The machine translation above indicates wild birds have been dying near a Burnashevo Lake in Buryatia in southern Siberia. This region is just north of reported outbreaks in Mongolia and may signal the migration of birds from southern Russia and northern Mongolia to the east toward northern China, South Korea, and Japan. Confirmation of H5N1 in Chelyabinsk has also just been announced suggesting migration to the southwest may have also begun in that region of southern Russia.
Waterfowl from Qinghai Lake migrate to southern Russia for the summer and then move to warmed climates at this time of the year. New reports of dead birds in both regions may reflect movement from southern Russia (see map).
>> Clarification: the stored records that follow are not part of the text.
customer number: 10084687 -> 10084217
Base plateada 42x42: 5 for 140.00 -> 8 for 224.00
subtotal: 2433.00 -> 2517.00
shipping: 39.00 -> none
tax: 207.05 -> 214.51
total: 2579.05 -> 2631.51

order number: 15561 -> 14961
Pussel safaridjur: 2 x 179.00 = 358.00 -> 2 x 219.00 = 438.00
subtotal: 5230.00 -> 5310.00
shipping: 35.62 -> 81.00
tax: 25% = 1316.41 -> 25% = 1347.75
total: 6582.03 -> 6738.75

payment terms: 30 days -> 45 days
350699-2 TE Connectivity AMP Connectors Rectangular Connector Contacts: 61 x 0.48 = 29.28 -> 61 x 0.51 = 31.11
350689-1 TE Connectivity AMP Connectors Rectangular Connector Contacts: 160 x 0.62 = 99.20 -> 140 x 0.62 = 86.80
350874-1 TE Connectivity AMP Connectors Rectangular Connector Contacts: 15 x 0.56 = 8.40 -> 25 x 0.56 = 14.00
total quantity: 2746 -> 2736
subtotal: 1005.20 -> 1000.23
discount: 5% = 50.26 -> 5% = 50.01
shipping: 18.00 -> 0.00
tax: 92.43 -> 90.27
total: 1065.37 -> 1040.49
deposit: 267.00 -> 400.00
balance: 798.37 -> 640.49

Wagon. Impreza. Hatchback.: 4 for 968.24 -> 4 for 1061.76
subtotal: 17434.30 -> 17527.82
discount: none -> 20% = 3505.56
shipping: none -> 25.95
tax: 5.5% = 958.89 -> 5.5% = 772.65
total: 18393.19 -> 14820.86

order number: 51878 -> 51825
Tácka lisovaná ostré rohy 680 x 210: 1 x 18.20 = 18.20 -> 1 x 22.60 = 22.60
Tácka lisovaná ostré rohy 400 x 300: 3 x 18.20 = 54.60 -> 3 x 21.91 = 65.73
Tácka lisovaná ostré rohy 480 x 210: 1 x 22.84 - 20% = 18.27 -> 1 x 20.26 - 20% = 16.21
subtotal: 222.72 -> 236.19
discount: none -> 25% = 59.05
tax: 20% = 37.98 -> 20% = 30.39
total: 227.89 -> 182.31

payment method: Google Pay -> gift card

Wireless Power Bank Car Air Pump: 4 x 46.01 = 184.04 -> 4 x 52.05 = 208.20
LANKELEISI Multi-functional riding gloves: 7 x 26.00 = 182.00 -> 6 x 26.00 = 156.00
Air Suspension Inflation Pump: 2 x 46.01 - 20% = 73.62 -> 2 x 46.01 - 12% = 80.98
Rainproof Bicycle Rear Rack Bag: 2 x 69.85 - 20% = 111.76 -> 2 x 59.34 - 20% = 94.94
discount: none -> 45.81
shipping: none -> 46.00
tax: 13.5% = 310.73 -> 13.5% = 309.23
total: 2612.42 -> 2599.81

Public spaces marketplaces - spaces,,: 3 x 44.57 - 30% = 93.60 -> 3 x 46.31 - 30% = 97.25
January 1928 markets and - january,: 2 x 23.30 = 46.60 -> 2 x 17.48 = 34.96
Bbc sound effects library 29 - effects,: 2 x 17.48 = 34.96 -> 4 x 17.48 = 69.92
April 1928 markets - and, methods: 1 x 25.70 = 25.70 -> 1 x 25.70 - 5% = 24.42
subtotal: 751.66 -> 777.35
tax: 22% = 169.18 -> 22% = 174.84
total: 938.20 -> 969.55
Although the sequences of the H5N1 from Qinhai Lake have polymorphism in common with South Korea and Japan, the sequences also have polymorphisms from Europe indicating significant recombination with influenza from these regions, Now however, the H5N1 is lethal and readily detected in areas that have never reported H5N1 previously.
This trend of H5N1 expansion in geographical range is expected to continue. Efforts to limit spread in dometoc poultry on the ground does little to limit H5N1 spread via migratory birds. The infections in long range migratory birds is particularly effective at transmitting H5N1 because even lethal infections begin without symptoms and some of the birds can fly 1000 miles in 24 hours so even fatal infections can transport H5N1 over long distances in a single bird.
The movement of H5N1 into endemic regions is cause for concern, because in some areas such as southeast Asia, the H5N1 has already been confirmed to cause fatal human infections. In other areas, H5N1 can recombine with birds with receptor binding domains that are efficiently transmitted to humans. H7 has been shown to posses such binding domains and H7 has been reported in Europe as well as North Korea and Indonesia.
These new reports may signal the start of another dramatic expansion of the H5N1, which has shown little indication of slowing its spread which now appears likely to quickly be worldwide.